> _Task goal_
From the records below, copy out each line that has the word "Flavor".

Task material below:

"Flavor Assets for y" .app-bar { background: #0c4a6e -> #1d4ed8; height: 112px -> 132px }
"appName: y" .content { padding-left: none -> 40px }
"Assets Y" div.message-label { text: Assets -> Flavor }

End of Task material.
Task material below:

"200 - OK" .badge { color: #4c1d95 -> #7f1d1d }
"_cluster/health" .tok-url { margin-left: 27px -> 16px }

End of Task material.
Task material below:

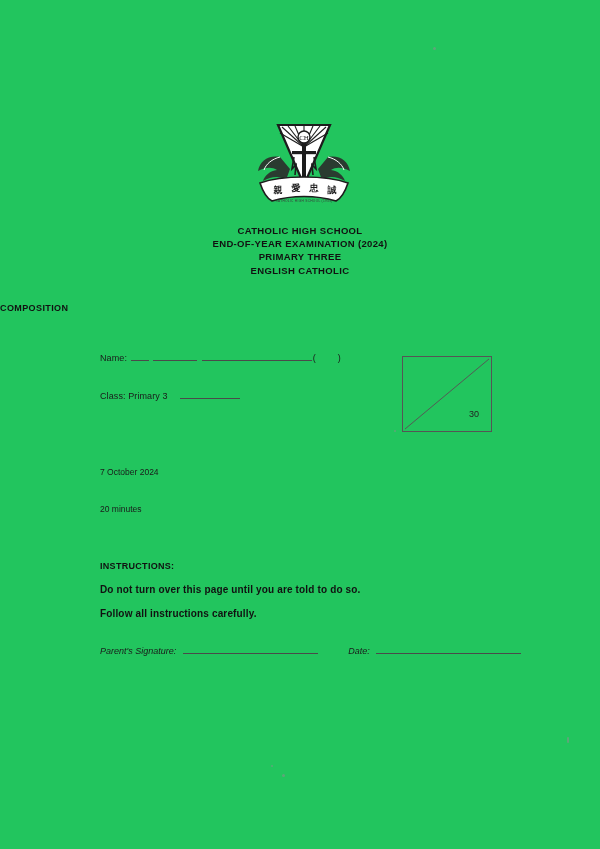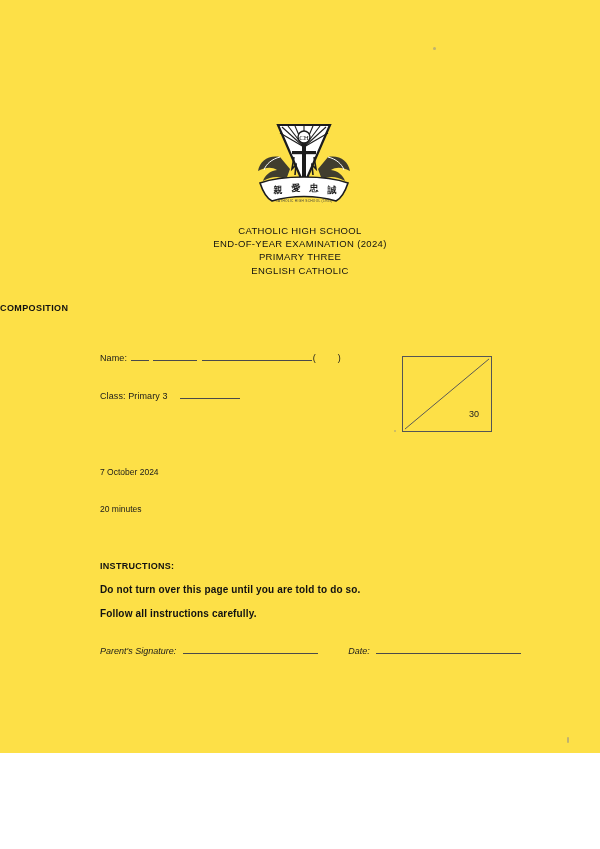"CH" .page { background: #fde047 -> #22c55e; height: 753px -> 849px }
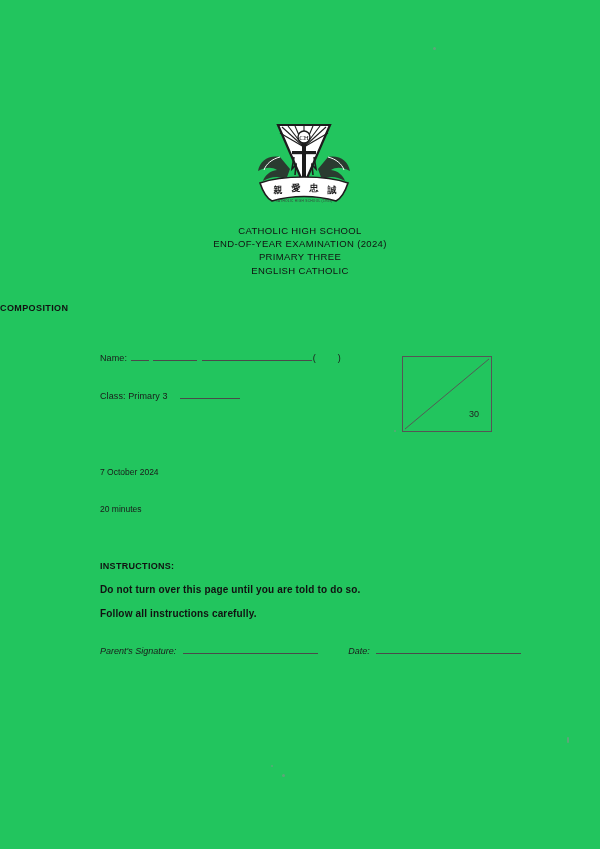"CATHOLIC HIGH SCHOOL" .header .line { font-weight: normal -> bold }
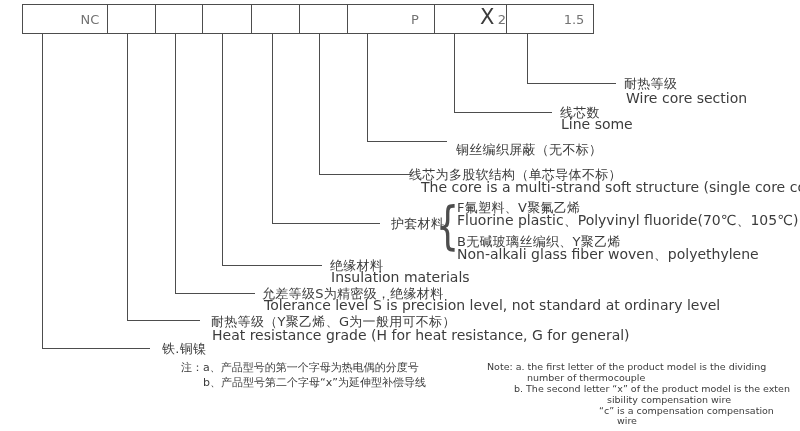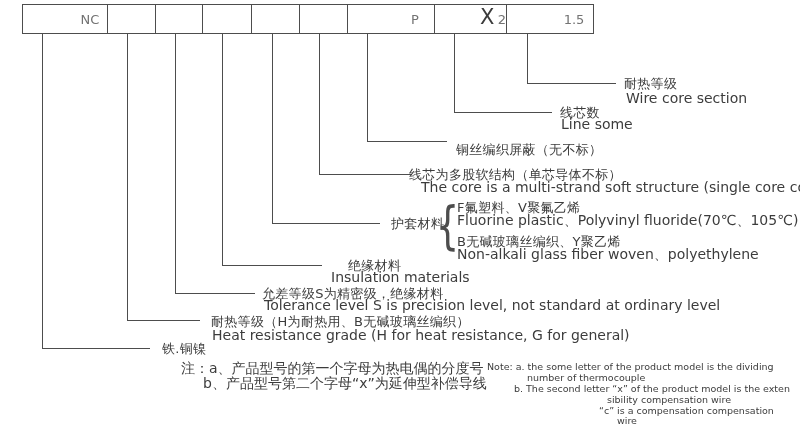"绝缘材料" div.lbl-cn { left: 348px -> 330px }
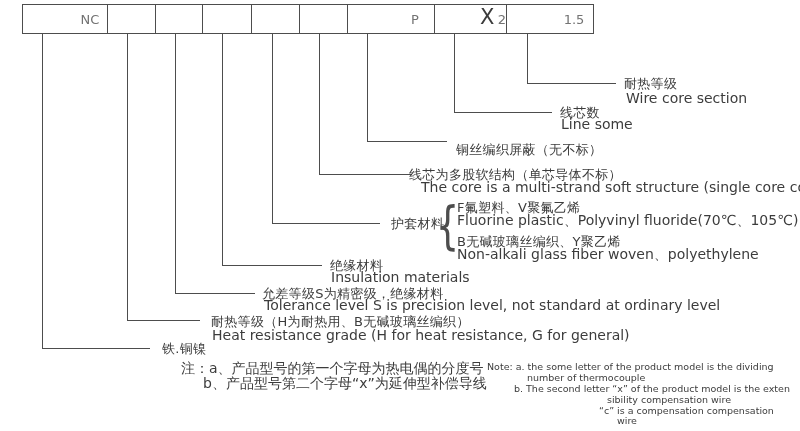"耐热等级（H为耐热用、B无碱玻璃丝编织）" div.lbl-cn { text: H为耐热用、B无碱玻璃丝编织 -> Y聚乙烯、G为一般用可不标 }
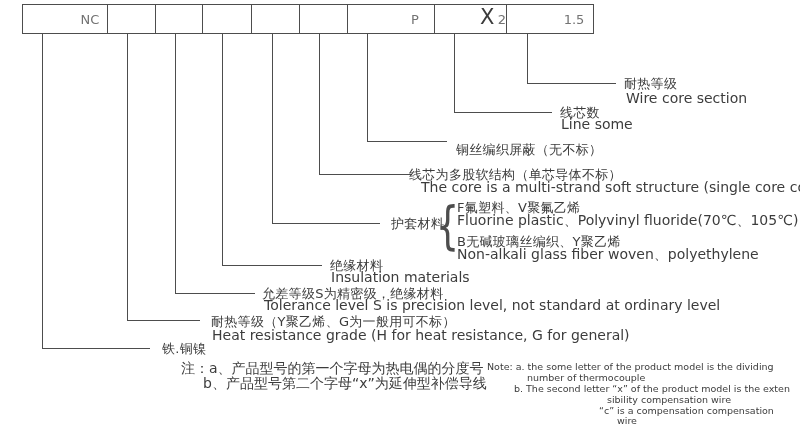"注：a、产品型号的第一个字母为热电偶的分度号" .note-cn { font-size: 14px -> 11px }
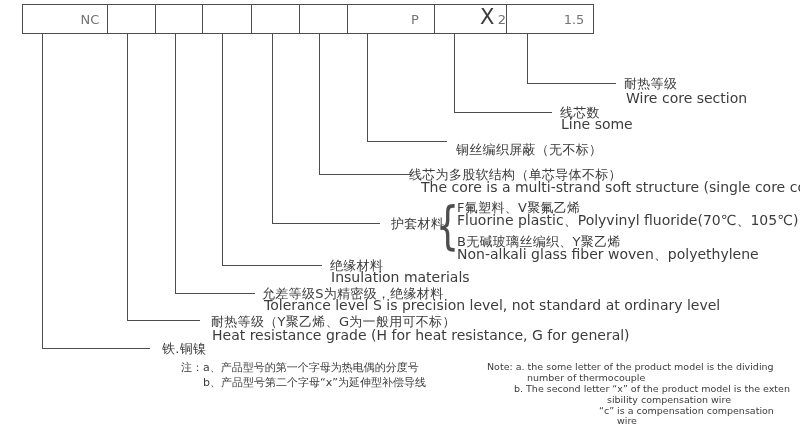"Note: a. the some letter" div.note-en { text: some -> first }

End of Task material.

> _Answer space_
"Flavor Assets for y" .app-bar { background: #0c4a6e -> #1d4ed8; height: 112px -> 132px }
"Assets Y" div.message-label { text: Assets -> Flavor }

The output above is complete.